Change detection outputs

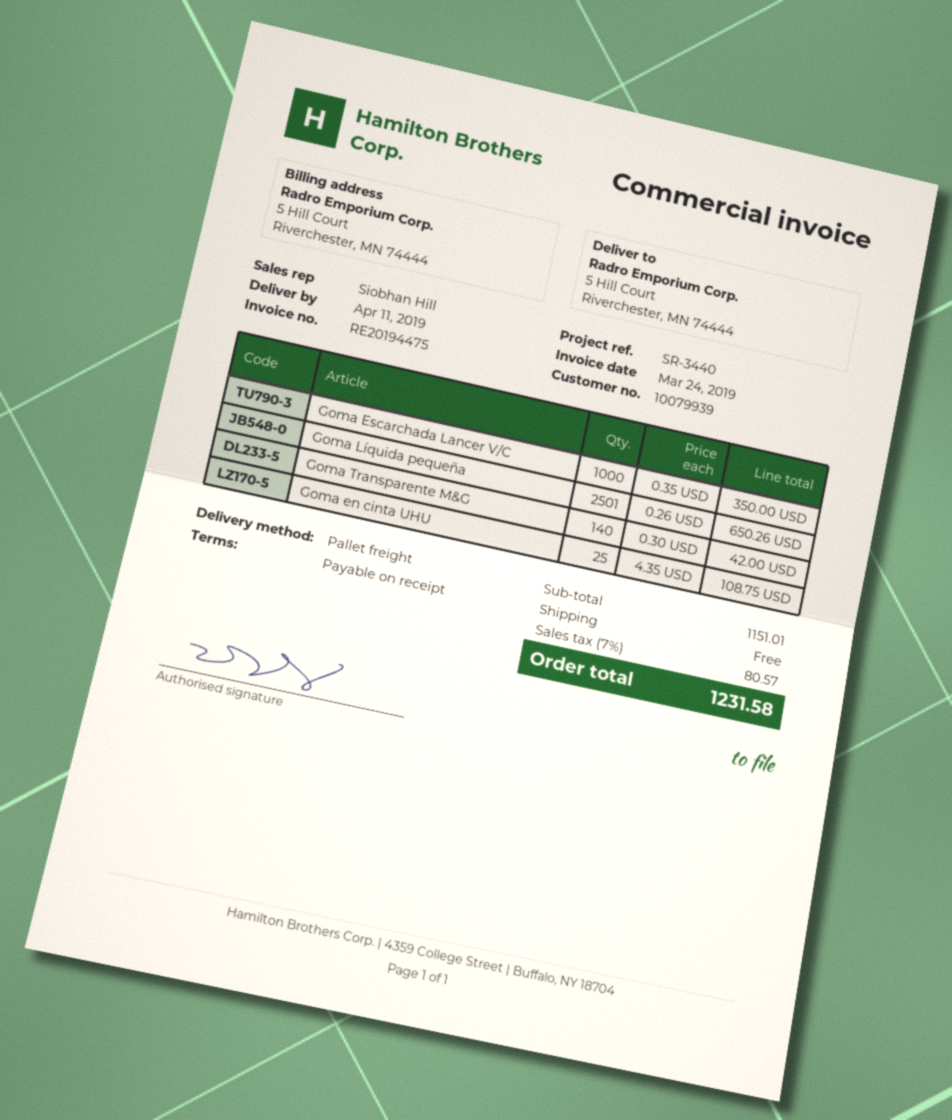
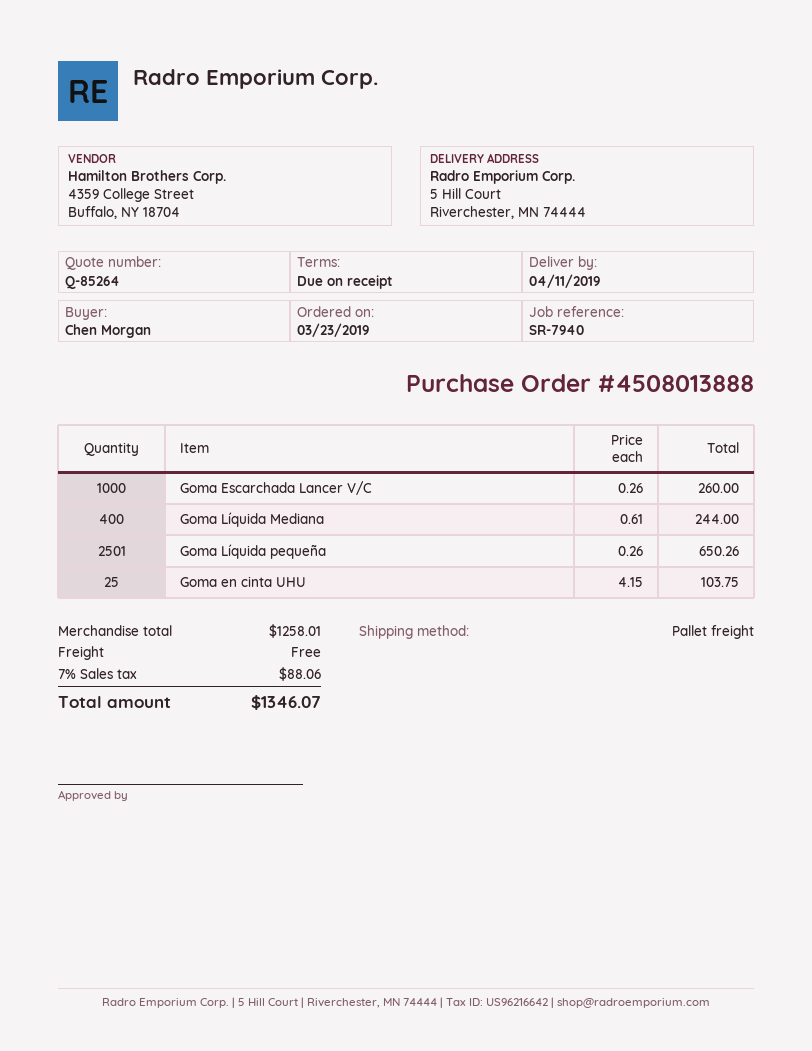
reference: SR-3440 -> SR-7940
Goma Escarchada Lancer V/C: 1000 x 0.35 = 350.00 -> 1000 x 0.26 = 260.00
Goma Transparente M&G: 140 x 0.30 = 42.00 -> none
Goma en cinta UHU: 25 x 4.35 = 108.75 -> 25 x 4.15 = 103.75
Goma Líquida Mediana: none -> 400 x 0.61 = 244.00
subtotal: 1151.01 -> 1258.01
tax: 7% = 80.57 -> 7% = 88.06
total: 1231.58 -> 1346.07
---
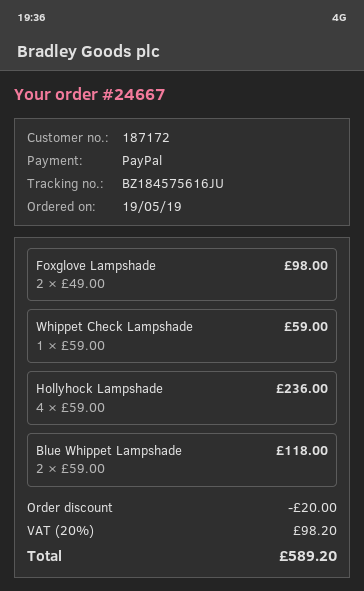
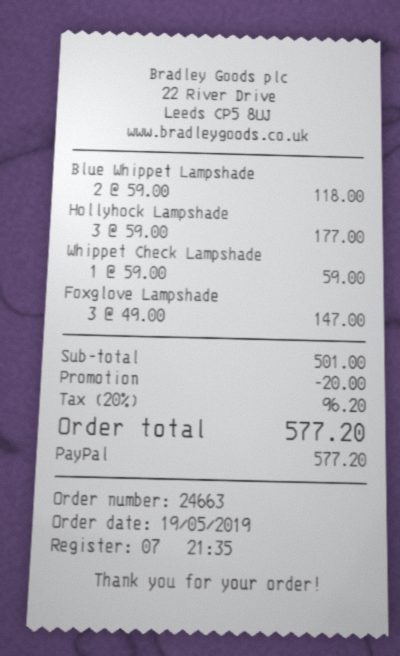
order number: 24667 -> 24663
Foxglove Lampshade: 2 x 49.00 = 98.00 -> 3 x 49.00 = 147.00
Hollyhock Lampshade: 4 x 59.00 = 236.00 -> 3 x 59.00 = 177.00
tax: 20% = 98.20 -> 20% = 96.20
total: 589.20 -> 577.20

§ Problem requirements:
Reproduce verbatim the lines above, from the line with "Hollyhock Lampshade: 4" through the line with "total: 589.20 -> 577.20".

§ Written answer:
Hollyhock Lampshade: 4 x 59.00 = 236.00 -> 3 x 59.00 = 177.00
tax: 20% = 98.20 -> 20% = 96.20
total: 589.20 -> 577.20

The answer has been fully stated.